Most families have a genealogy maven, but most of us do not get excited about it. Verse 36:9 of this week's Parsha, Vayislach is a full-page listing of descendants of Esau and in 36:12 presents Amalek, our archenemy, for the first time. My first inclination is to always gloss over it.
The parsha is replete with manifold "juicy" happenings, ranging from the rape of Dinah to her brothers' violent response to the well-documented death of Isaac, to mention only a few. Rabbis of the more "progressive" strains (of which I am certainly a part) give short shrift to the aegis of Amalek, while my more right-leaning counterparts place great emphasis on the "blotting out of Amalek." We need at the very least to be familiar with and examine him. How did he get to be such a pain in the...neck?
Amalek is described as a son of a concubine-denoting inferior status. The Talmud (Sanhedrin 99b) notes that (his mother) Timna was actually of royal lineage, which begs the question, how did she get to be a concubine? We are told she was a God-fearing woman who wanted to convert, but Abraham and Isaac would not accept her. Undeterred, she made herself a concubine to Esau's family, reasoning that it would be better to be a concubine of distinguished monotheists than a noble to others!
The Midrash (Bereshit Rabba) takes a completely different tack. It reflects the powerful spiritual connection of Abraham and family. If Esau, who only observed one mitzvah (filial piety), could attract converts, how much more so could Jacob? Even this self-serving midrash is not consonant with the self-critical approach of the Talmud. The Talmud makes the "reach" to say that Timna produced Amalek, our age-old nemesis, as the result of the refusal of Abraham and Isaac to convert her. Rashi explains they should have converted Timna, who had come "to seek shelter under the Wings of Shekhinah-instead they drove her off-and we got evil Amalek as a result.

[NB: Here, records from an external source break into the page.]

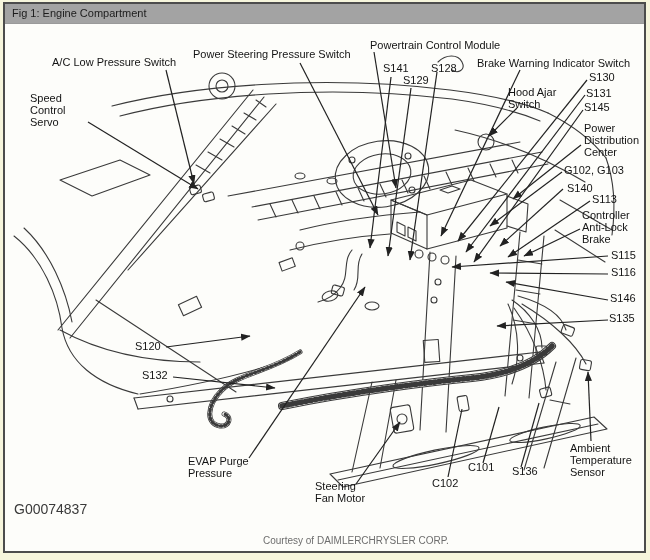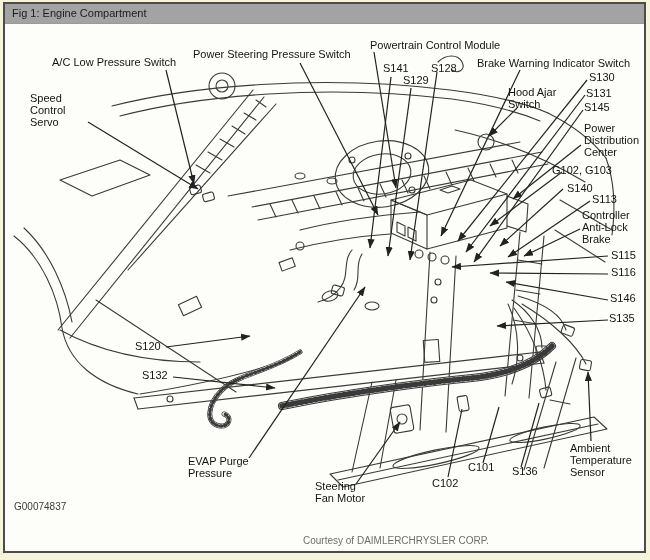--- a/index.html
+++ b/index.html
@@ -195,7 +195,7 @@
 <div class="callout" style="left:584px;top:122px">Power
 Distribution
 Center</div>
-<div class="callout" style="left:552px;top:164px">G102, G103</div>
+<div class="callout" style="left:564px;top:164px">G102, G103</div>
 <div class="callout" style="left:567px;top:182px">S140</div>
 <div class="callout" style="left:592px;top:193px">S113</div>
 <div class="callout" style="left:582px;top:209px">Controller

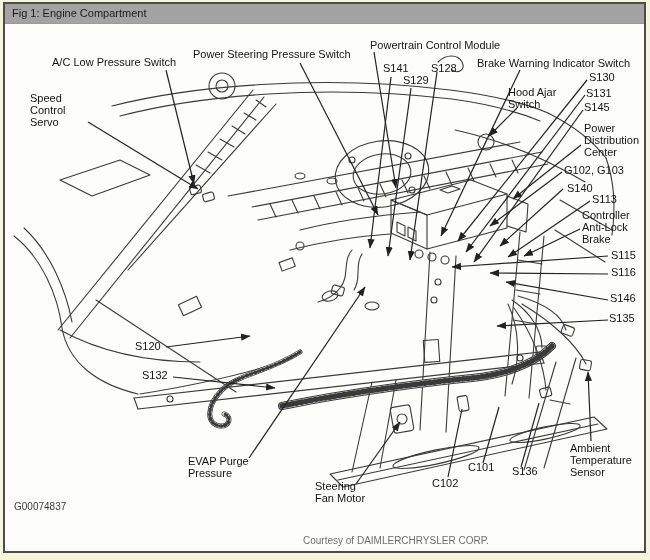--- a/index.html
+++ b/index.html
@@ -13,7 +13,7 @@
   svg.diagram{position:absolute;left:0;top:0;width:650px;height:560px;z-index:1;}
   .callout{position:absolute;font-size:11px;line-height:12px;color:#141414;
            white-space:pre-line;z-index:2;}
-  .code{position:absolute;left:14px;top:501px;font-size:10px;color:#3a3a3a;z-index:2;}
+  .code{position:absolute;left:14px;top:501px;font-size:14px;color:#3a3a3a;z-index:2;}
   .credit{position:absolute;left:263px;top:535px;font-size:10px;color:#6e6e6e;z-index:2;margin-left:40px;}
 </style>
 </head>

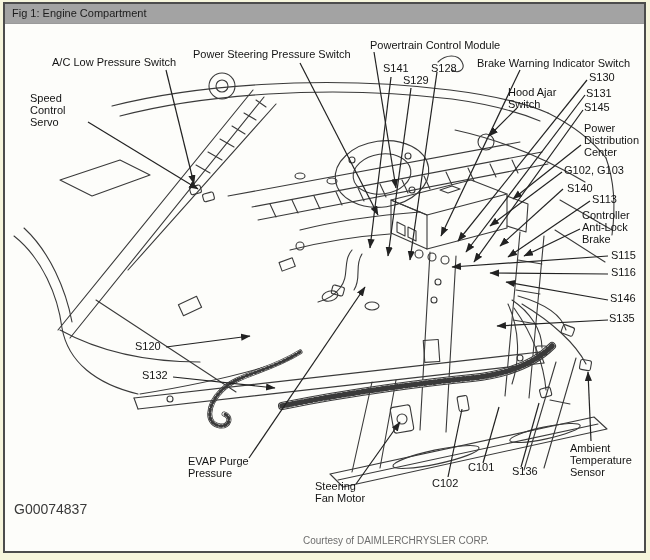--- a/index.html
+++ b/index.html
@@ -14,7 +14,7 @@
   .callout{position:absolute;font-size:11px;line-height:12px;color:#141414;
            white-space:pre-line;z-index:2;}
   .code{position:absolute;left:14px;top:501px;font-size:14px;color:#3a3a3a;z-index:2;}
-  .credit{position:absolute;left:263px;top:535px;font-size:10px;color:#6e6e6e;z-index:2;margin-left:40px;}
+  .credit{position:absolute;left:263px;top:535px;font-size:10px;color:#6e6e6e;z-index:2;}
 </style>
 </head>
 <body>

This is a remarkable statement-Amalek-our age-old tormenter, who is associated with anti-Semitism throughout the ages from Haman to Torquemada to Hitler, is in reality our own creation. In many shuls at parsha Ki Tietzei (Deuteronomy 25:19) great emphasis is placed on "wiping out the memory of Amalek", and the parsha closes with "do not forget." We have here a topos-a literary theme that recurs in popular culture (including the current film Megamind, which I have not seen, but which features an accidental villain) -- about the origin of villains as essentially good people who are soured by society.
This week's parsha reminds us that no matter what is going on around us and what we think about different people, we too should give everyone the benefit of the doubt until really getting to know someone, to learn whether he or she is good or evil.